Número de afogamentos triplicou nas praias de Aracaju em 2017
Confira orientações do Corpo de Bombeiros para evitar esse tipo de acidente
Cotidiano 03/01/2018 13h30 - Atualizado em 03/01/2018 13h36

Por Fernanda Araujo

Desde o Réveillon, o Instituto Médico Legal já registrou sete vítimas de afogamento no litoral de Sergipe. Ao longo de 2017, quatro pessoas morreram nas praias de Aracaju, capital sergipana, e outros 34 corpos foram resgatados em rios, mares e lagos de todo o estado.

No ano passado foram registrados 263 afogamentos atendidos por guarda-vidas nas praias de Aracaju - número que, segundo o Grupamento de Busca e Salvamento do Corpo de Bombeiros Militar de Sergipe, triplicou em relação a 2016, quando foram socorridas 88 vítimas de afogamento.

A ocorrência de mortes por esse tipo de acidente na capital dobrou em relação ao registrado em 2016, de acordo com o subcomandante do GBS, capitão BM José Messias. “É importante redobrar a atenção e os cuidados na praia, principalmente no verão, em que ocorre mudança de correntes marítimas e se formam piscinas naturais, locais propícios a afogamentos”, orienta o capitão.

Atualmente, existem 28 guarda-vidas para atender o litoral de Aracaju. Segundo o Corpo de Bombeiros, são escaladas duplas de profissionais para as praias mais movimentadas, utilizadas placas de sinalização para indicar áreas perigosas e disponibilizadas viaturas que percorrem desde a Coroa do Meio até o Mosqueiro.

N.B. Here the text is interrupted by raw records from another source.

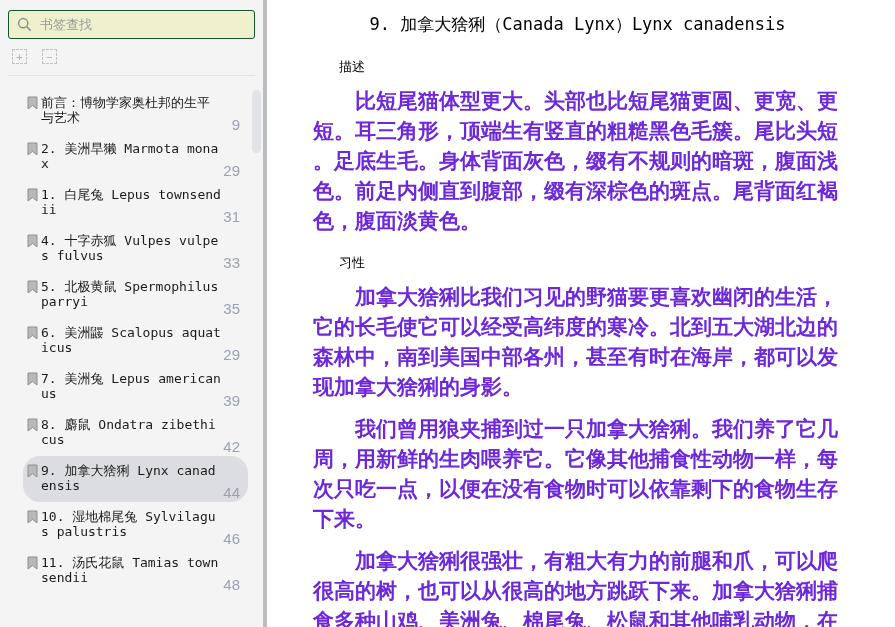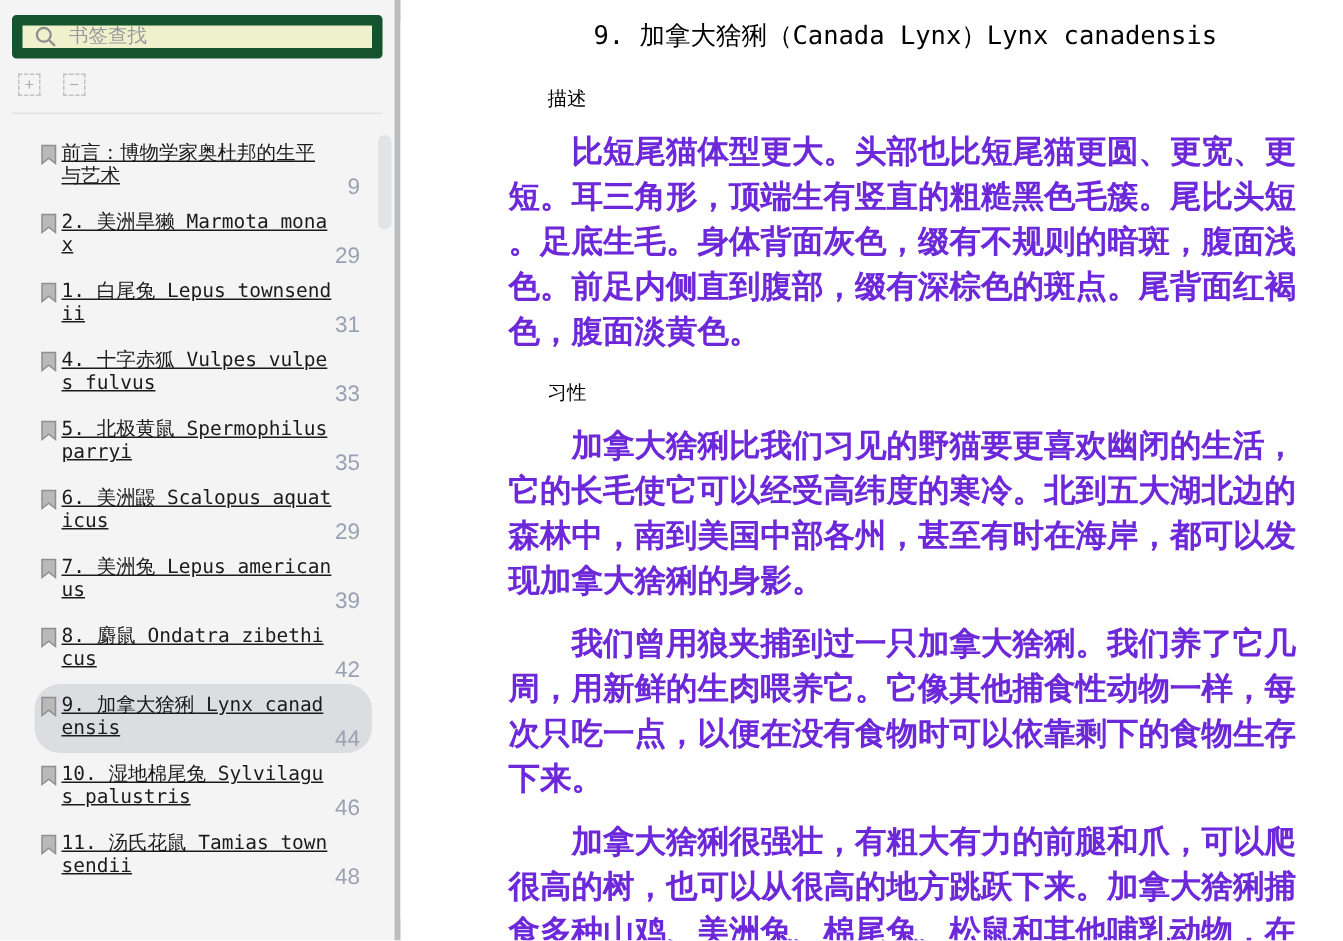--- a/index.html
+++ b/index.html
@@ -13,7 +13,7 @@
   }
   .search-box {
     margin: 10px 8px 0 8px; height: 29px;
-    background: #eff1cc; border: 7px solid #14532d; border-radius: 3px;
+    background: #eff1cc; border: 1px solid #14532d; border-radius: 3px;
     display: flex; align-items: center; padding: 0 8px; gap: 8px;
   }
   .search-box svg { flex: 0 0 auto; }

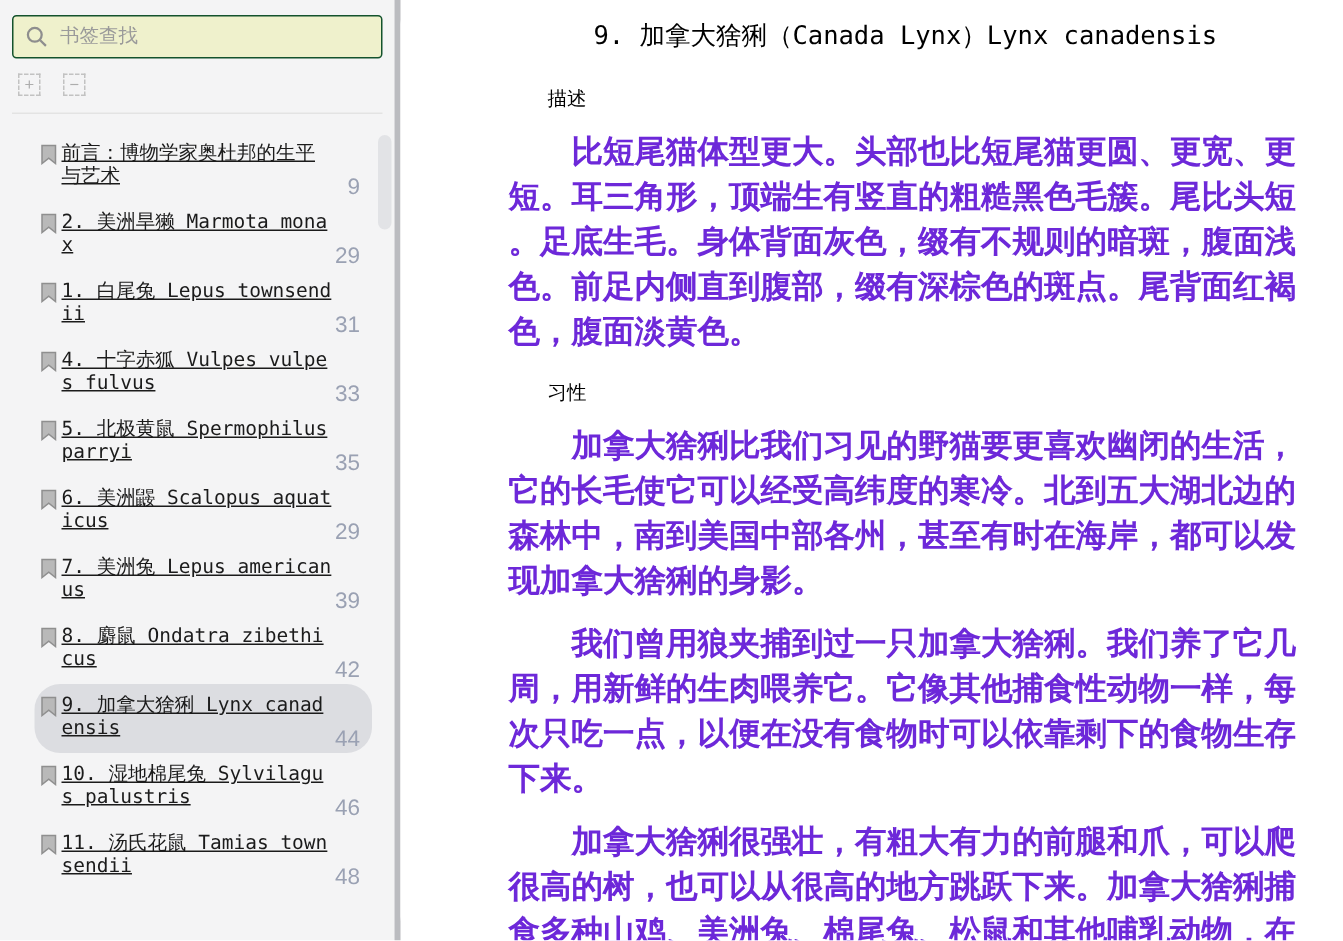--- a/index.html
+++ b/index.html
@@ -61,7 +61,7 @@
   
   .doc {
     position: absolute; left: 267px; top: 0; right: 0; bottom: 0;
-    background: #ffffff; padding: 12px 14px 0 72px; overflow: hidden; border-radius: 16px;
+    background: #ffffff; padding: 12px 14px 0 46px; overflow: hidden; border-radius: 16px;
   }
   .doc-inner { width: 529px; }
   .doc-title {

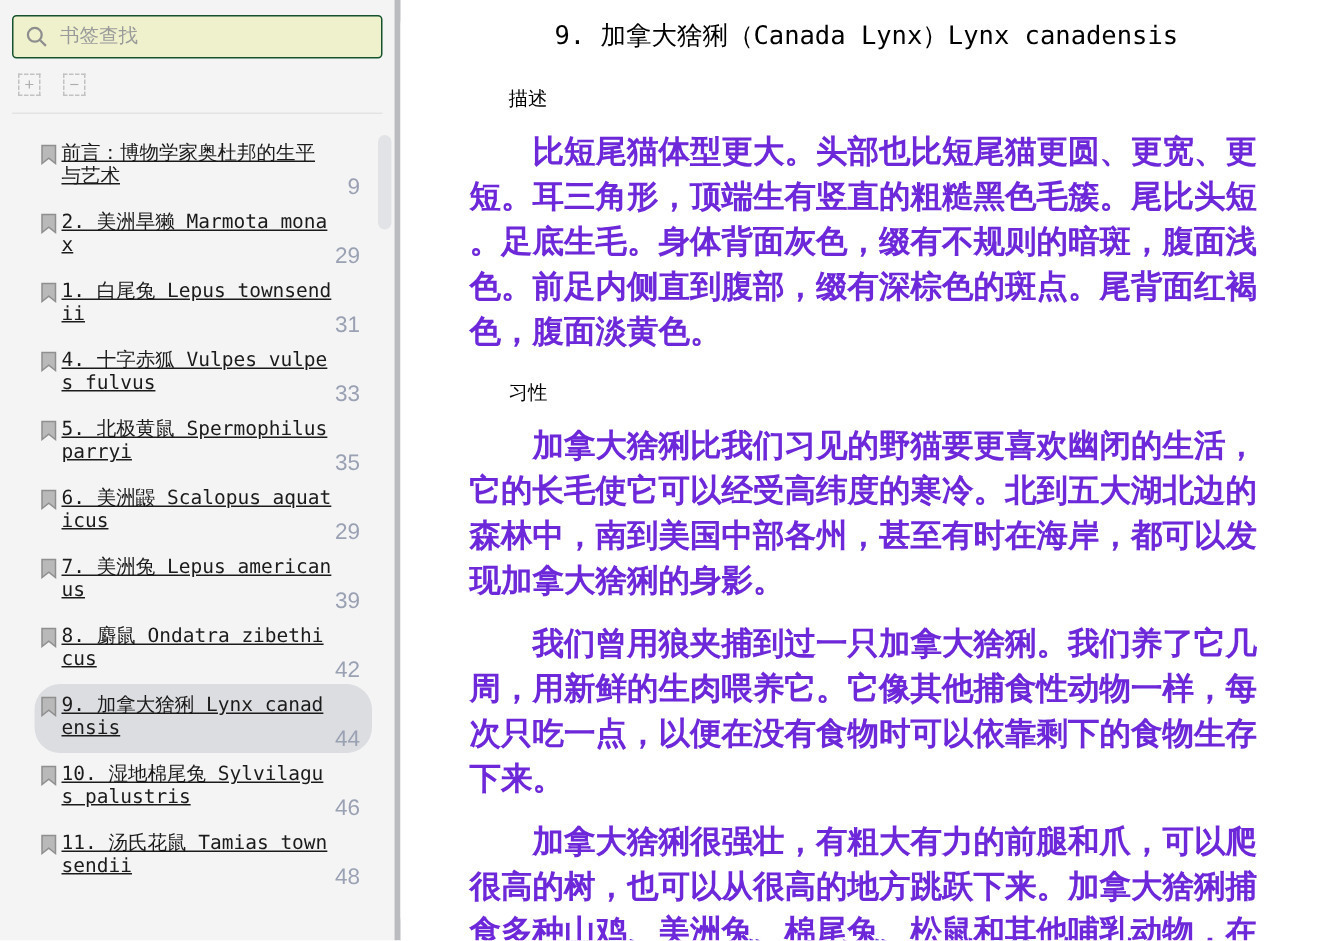--- a/index.html
+++ b/index.html
@@ -41,7 +41,7 @@
   .bm-icon { position: absolute; left: 4px; top: 8px; }
   .bm-label {
     font-size: 13px; line-height: 15px; color: #1b1b1b;
-    word-break: break-all; display: block; max-width: 180px; text-decoration: underline;
+    word-break: break-all; display: block; max-width: 180px;
   }
   .bm-page {
     position: absolute; right: 8px; bottom: 1px;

“Nos demais municípios as prefeituras é que são responsáveis pelo serviço e nem todos oferecem. Mas tem serviço de guarda-vidas nas cidades de Estância, Barra dos Coqueiros, Pirambu, Santana do São Francisco, Propriá, Amparo do São Francisco e Canindé”, enumera.

Diante dos riscos de afogamento, o Corpo de Bombeiros alerta para cuidados no litoral sergipano no sentido de evitar esse tipo de ocorrência, sobretudo com crianças, neste período de férias e verão. Veja algumas dicas:

• Reforce à criança os riscos de entrar no mar sozinha e não a perca de vista. Mostre um ponto de referência de fácil localização, para que ela possa se situar, caso se distancie. Porém, lembre-se que a criança deve ficar constantemente sob a supervisão de um adulto;

• Caso encontre alguma criança perdida, leve-a ao posto de guarda-vidas ou a outra autoridade competente;

• Evite entrar no mar quando ingerir bebidas alcoólicas e logo após refeições;

• Não nade próximo às bandeiras de sinalização que indicam "PERIGO" no mar;

• Evite tomar banho e nadar em locais que não conhece;

• Na praia da Coroa do Meio, mantenha distância das pedras e não se afaste das margens. Trata-se de uma praia perigosa, com fortes correntezas e altos índices de afogamentos;

• Evite o uso de boias e outros objetos flutuantes, pois eles transmitem a sensação de uma falsa segurança e podem arrastar você para áreas mais profundas e perigosas;

• Não simule afogamentos. Além de causar pânico nas pessoas, isso desvia a atenção dos guarda-vidas de um possível afogamento real;

• Cuidado com as redes de pesca. Mantenha-se distante delas;

• Em caso de acidentes com caravelas e águas-vivas, utilize apenas vinagre e água do mar.